*** DATA LISTING Section Begins ***

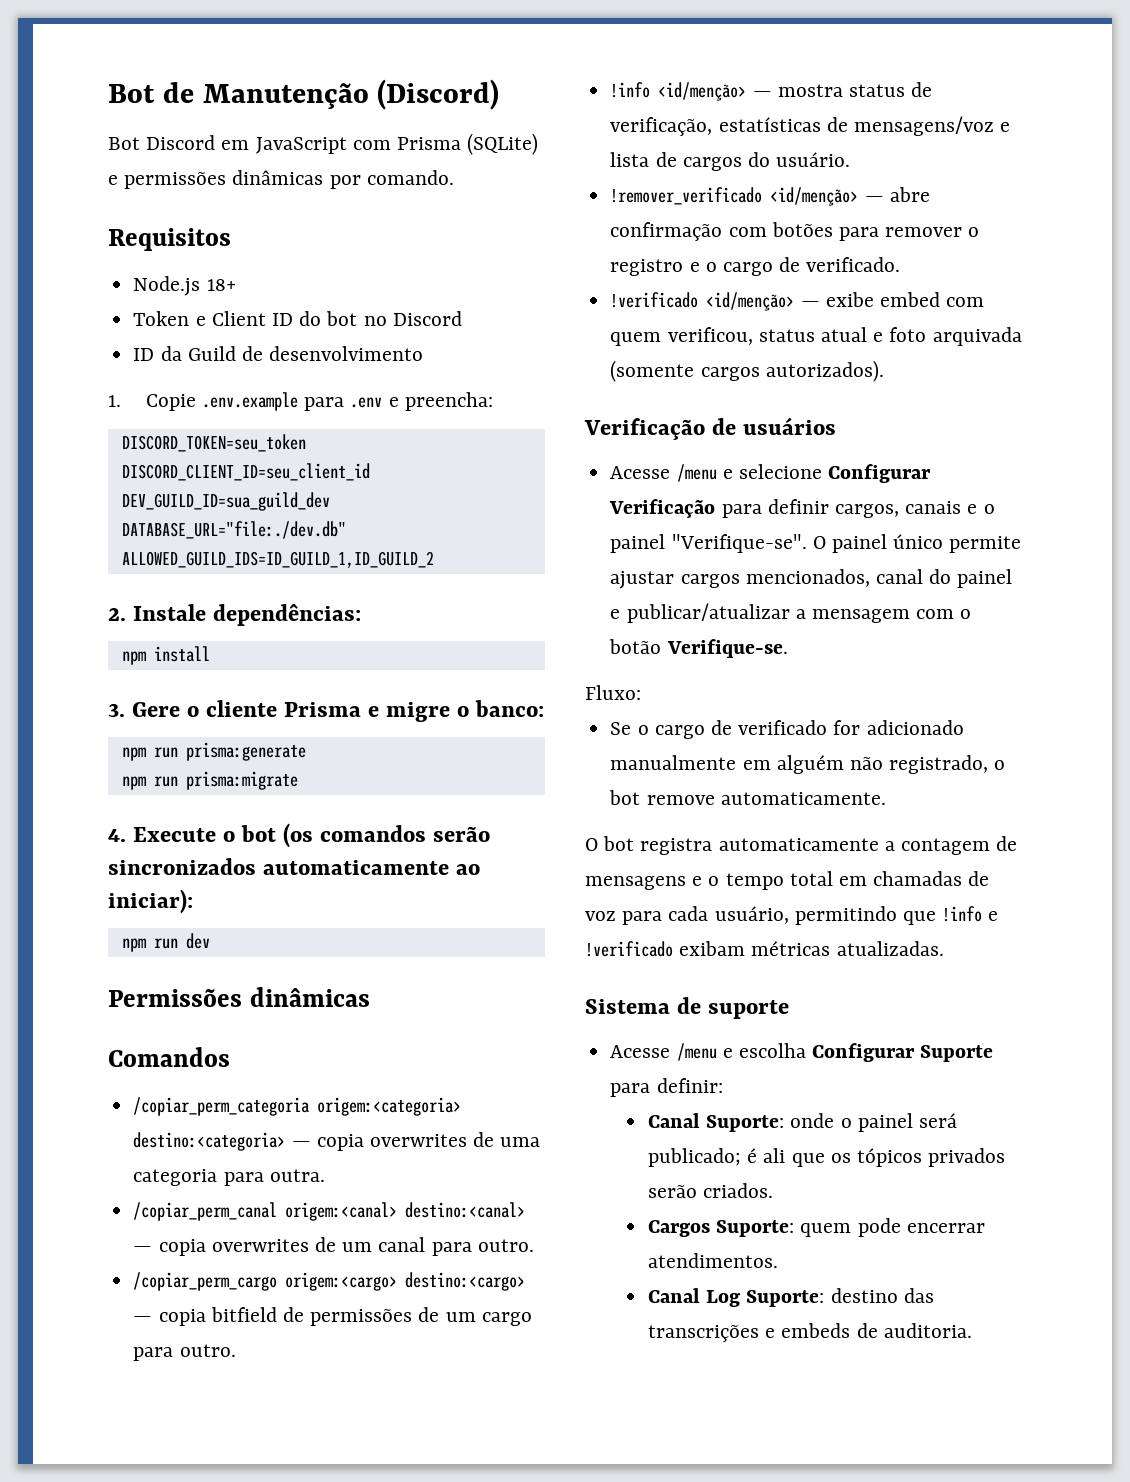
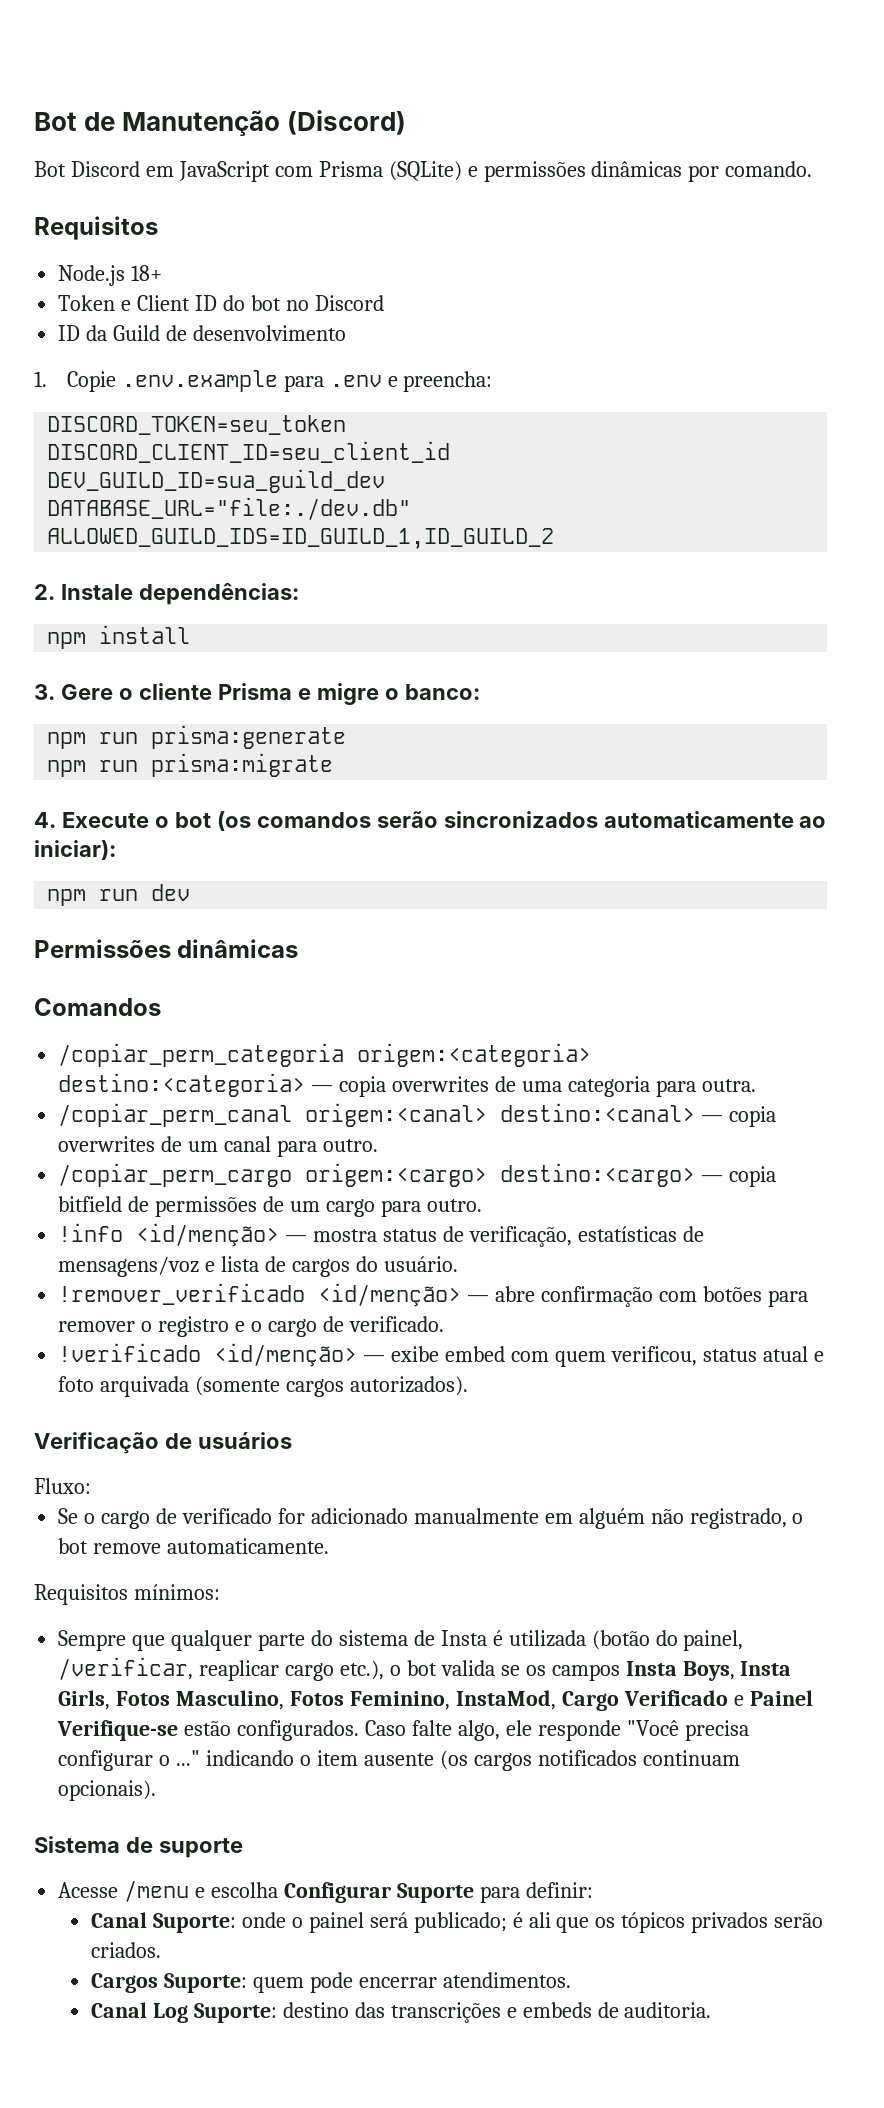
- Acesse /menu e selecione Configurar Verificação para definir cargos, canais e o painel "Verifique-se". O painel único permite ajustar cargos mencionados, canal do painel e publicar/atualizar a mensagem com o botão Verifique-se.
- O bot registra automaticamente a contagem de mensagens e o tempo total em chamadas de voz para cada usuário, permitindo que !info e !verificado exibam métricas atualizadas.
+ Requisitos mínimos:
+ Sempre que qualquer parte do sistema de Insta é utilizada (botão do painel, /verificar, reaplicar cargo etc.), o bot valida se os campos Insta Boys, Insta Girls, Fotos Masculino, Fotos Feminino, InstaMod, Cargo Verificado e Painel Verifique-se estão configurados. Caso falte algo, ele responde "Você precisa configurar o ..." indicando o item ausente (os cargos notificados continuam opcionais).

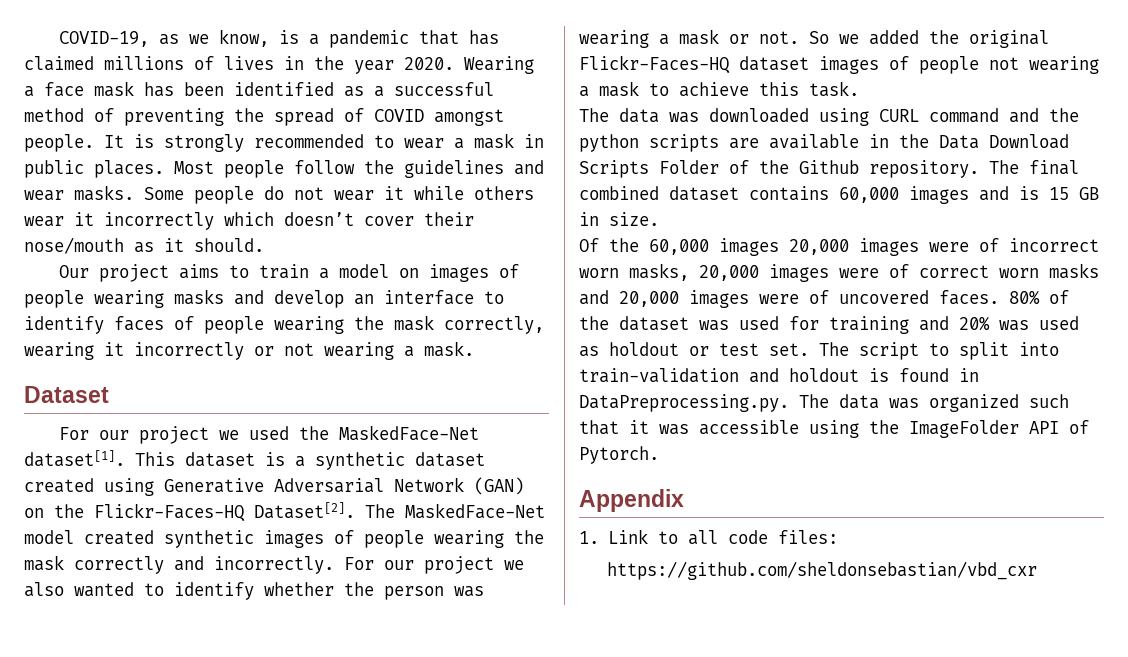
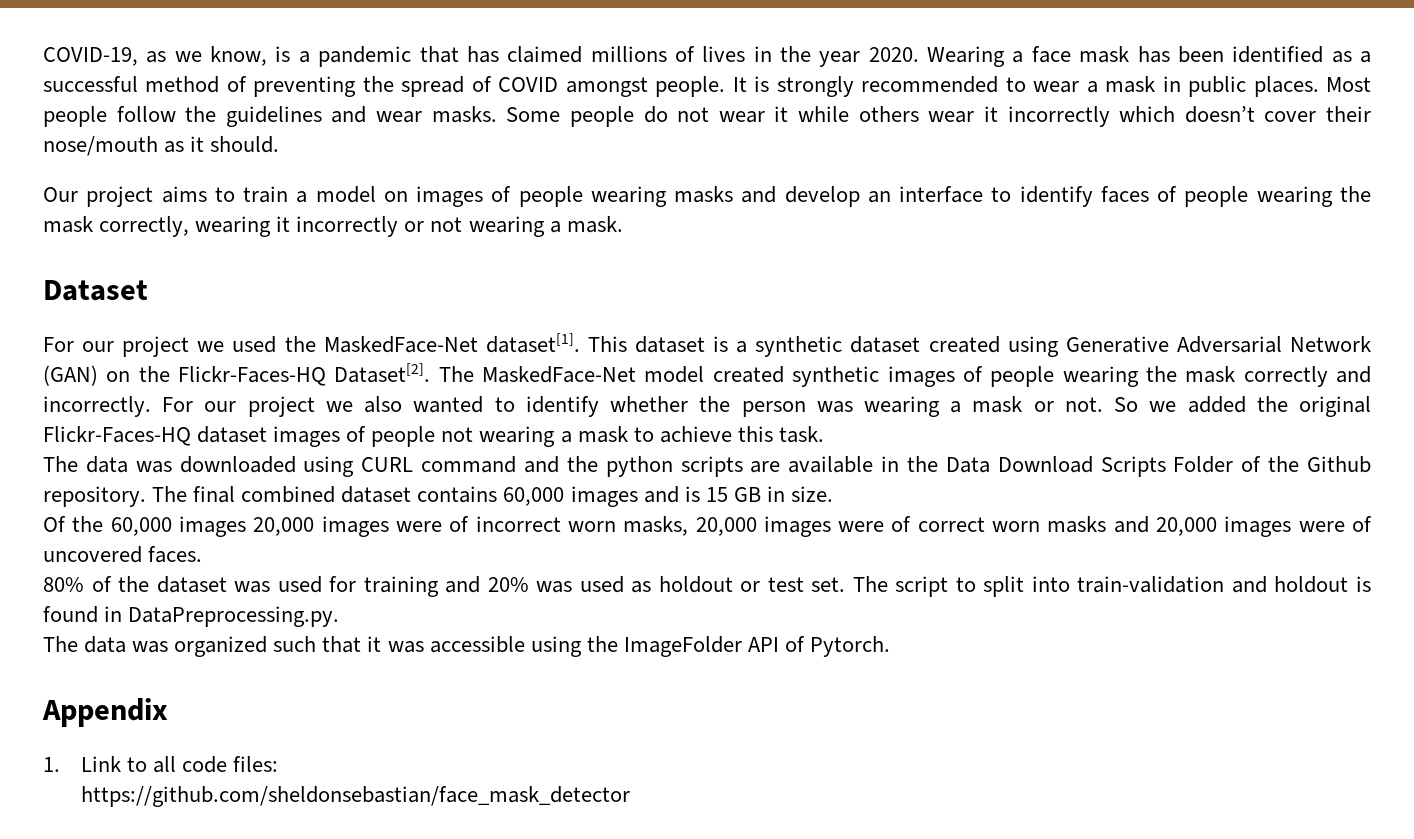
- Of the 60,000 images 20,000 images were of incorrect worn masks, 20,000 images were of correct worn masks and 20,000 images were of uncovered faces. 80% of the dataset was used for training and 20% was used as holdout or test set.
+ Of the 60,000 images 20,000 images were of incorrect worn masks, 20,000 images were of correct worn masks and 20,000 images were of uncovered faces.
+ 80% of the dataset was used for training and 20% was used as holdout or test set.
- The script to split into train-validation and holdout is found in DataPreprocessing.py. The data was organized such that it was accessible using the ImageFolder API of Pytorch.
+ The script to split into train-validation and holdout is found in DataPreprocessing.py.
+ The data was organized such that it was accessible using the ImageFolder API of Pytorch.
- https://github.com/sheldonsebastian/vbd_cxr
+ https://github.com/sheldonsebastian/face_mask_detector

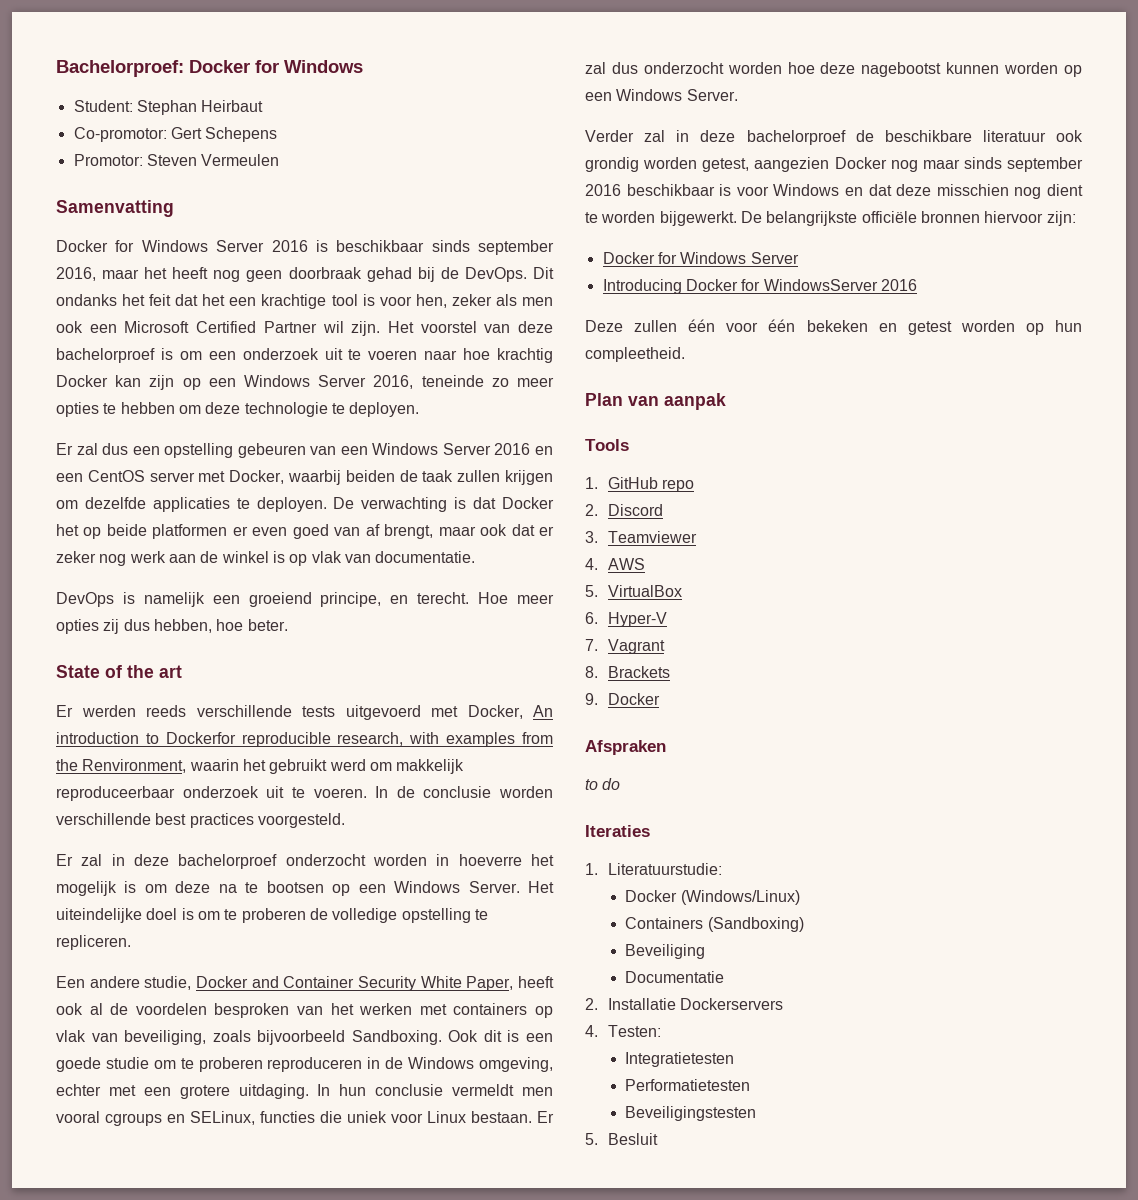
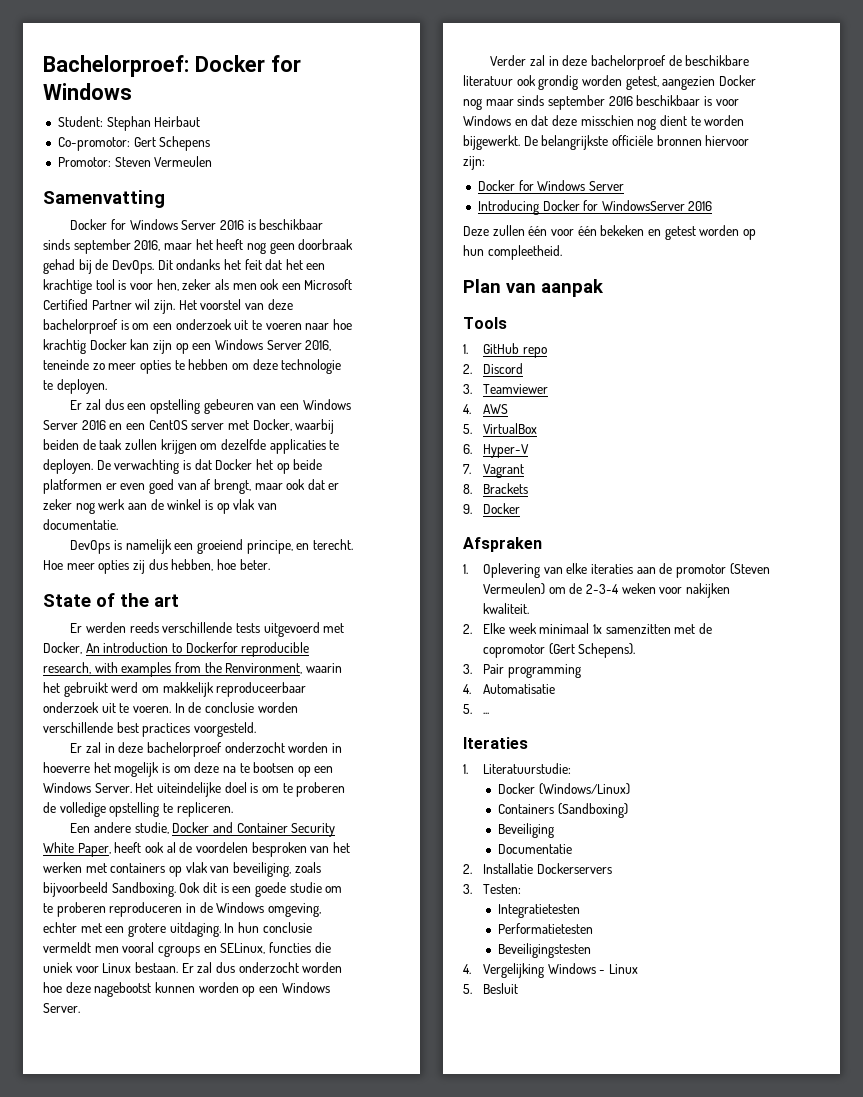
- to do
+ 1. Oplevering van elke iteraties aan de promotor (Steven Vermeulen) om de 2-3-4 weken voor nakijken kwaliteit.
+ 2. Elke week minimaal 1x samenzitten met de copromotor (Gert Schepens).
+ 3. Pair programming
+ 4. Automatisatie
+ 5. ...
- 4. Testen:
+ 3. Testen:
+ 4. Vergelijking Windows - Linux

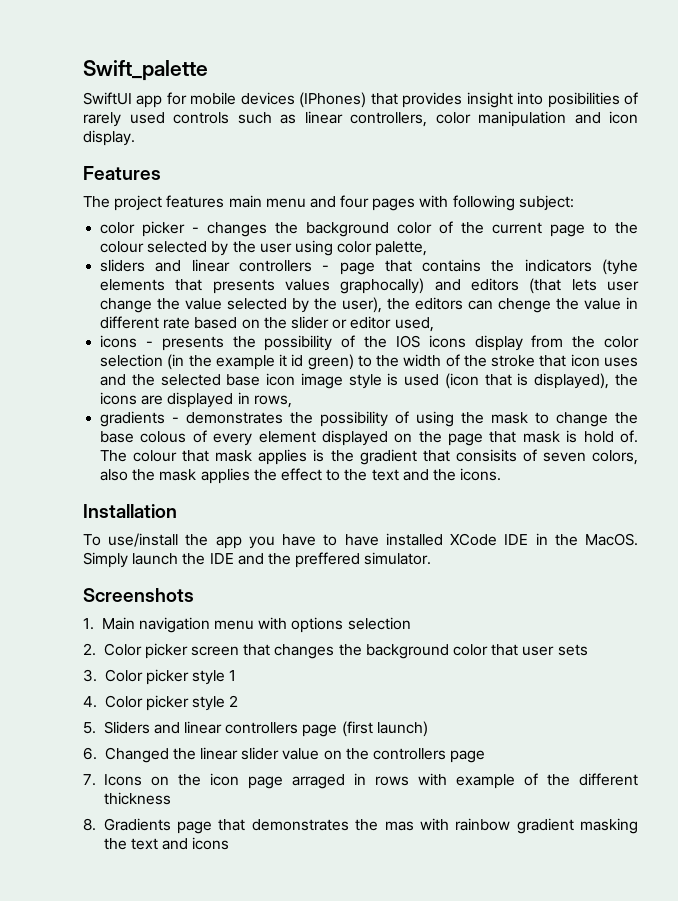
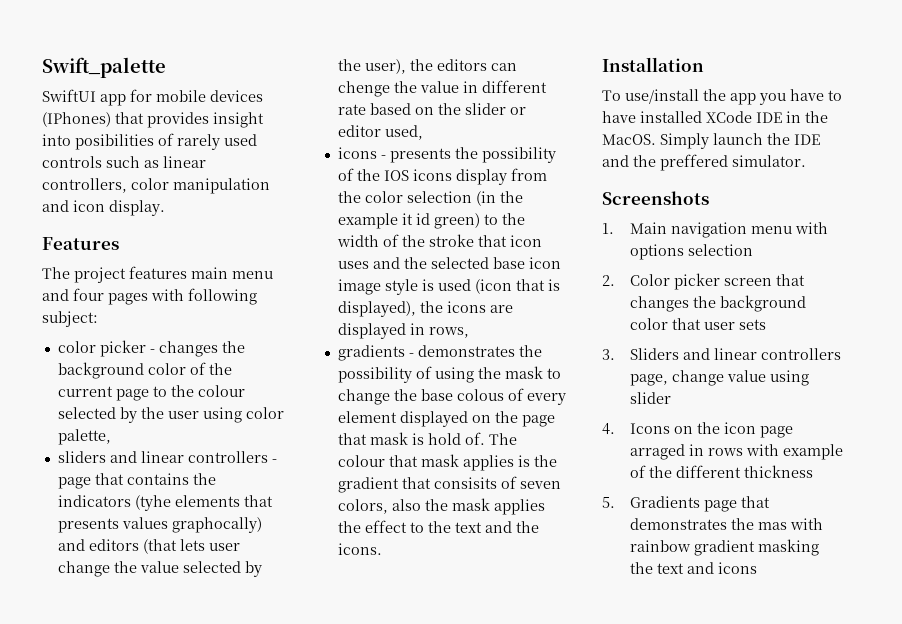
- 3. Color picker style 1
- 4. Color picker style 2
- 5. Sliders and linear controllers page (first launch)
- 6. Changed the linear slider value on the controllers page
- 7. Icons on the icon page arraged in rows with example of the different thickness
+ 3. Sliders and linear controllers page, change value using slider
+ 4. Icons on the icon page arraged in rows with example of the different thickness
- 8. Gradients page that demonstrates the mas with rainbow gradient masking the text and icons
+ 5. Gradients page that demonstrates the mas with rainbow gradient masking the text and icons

*** DATA LISTING Section Ends ***

◆ WHAT YOU SHOULD DO: Among the records above, find each line containing the string "Pytorch" and copy it.

◆ COMPLETED EXERCISE:
- The script to split into train-validation and holdout is found in DataPreprocessing.py. The data was organized such that it was accessible using the ImageFolder API of Pytorch.
+ The data was organized such that it was accessible using the ImageFolder API of Pytorch.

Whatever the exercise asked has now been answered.